In this course we will study certain problems concerning algebraic numbers of small height.

The (logarithmic Weil) height of an algebraic number \(\alpha\) is a non-negative real number that measures the "arithmetic complexity" of \(\alpha\). By Kronecker's theorem the algebraic numbers of height zero are precisely zero and the roots of unity, but what about numbers of non-zero "small" height?

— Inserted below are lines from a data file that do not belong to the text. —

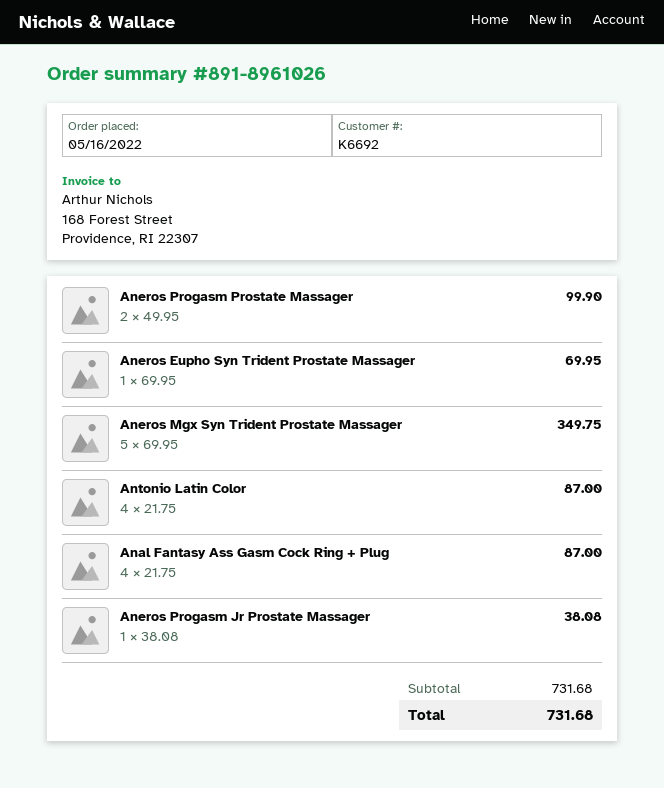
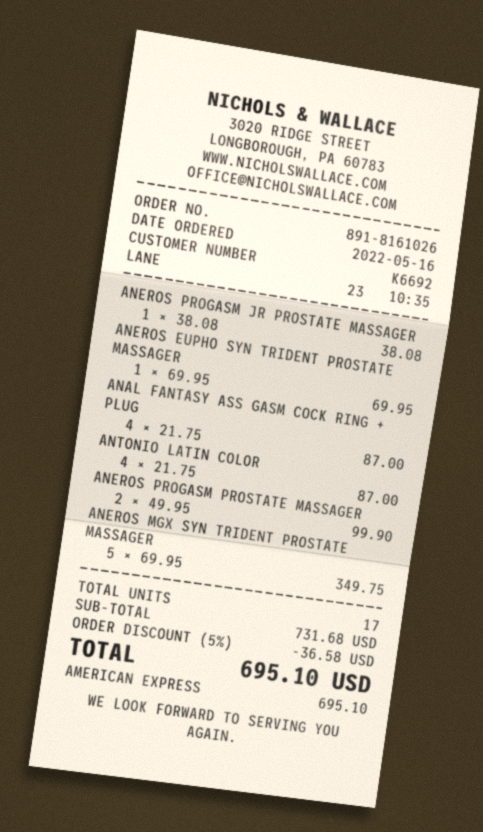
order number: 891-8961026 -> 891-8161026
discount: none -> 5% = 36.58
total: 731.68 -> 695.10

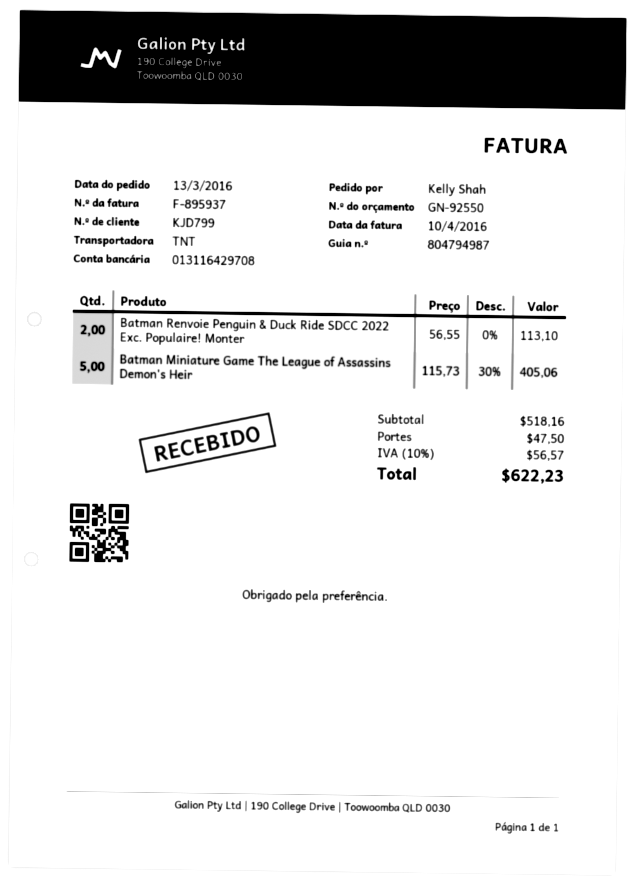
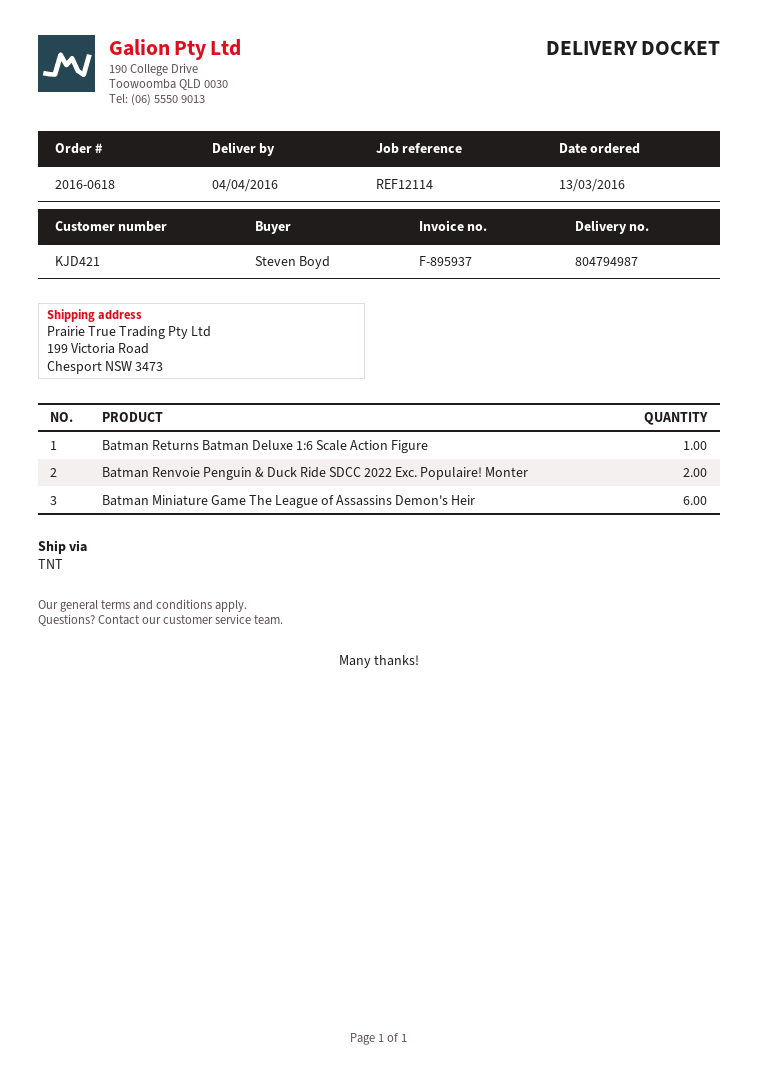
customer number: KJD799 -> KJD421
ordered by: Kelly Shah -> Steven Boyd
Batman Miniature Game The League of Assassins Demon's Heir: 5 -> 6
Batman Returns Batman Deluxe 1:6 Scale Action Figure: none -> 1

There are two important statements in this context:

  • The first, Northcott's theorem, ensures that a set of algebraic numbers whose all elements have both their height and degree "small" (i.e. bounded) is finite.
  • This makes the height (and its variants/generalisations) a very important tool in diophantine geometry: to show the finiteness of a certain set of points (e.g. the rationals points on a variety), one tries usually to bound their height and their degree.
  • The second is a famous conjecture of Lehmer, which states that for every algebraic number the product of its height and its degree is either 0 or always bigger than an absolute positive constant. This conjecture was proved for many classes of algebraic numbers, but it is still open in general.

Now, one could ask: in which cases the above statements are still true if one "forgets the degree"? More precisely, following Bombieri and Zannier, we say that a set \(K\) of algebraic numbers has the Northcott property (N) if it contains only finitely many points of bounded height and we say that \(K\) has the Bogomolov property (B) if 0 is not an accumulation point for the values of the height of the elements in \(K\).

It is easy to see that property (N) implies property (B) and that they both hold when \(K\) is a number field. However deciding the validity of these properties for an infinite algebraic extension \(K\) of \(\mathbb{Q}\) is in general a difficult problem, which has been studied by many authors.

The goal of this mini-course is to give an overview of the known results on this subject and some open problems. If time permits, we will discuss some recent works of Breuillard and Varj├╣, which show the equivalence between the Lehmer's conjecture and the growth conjecture in geometric group theory.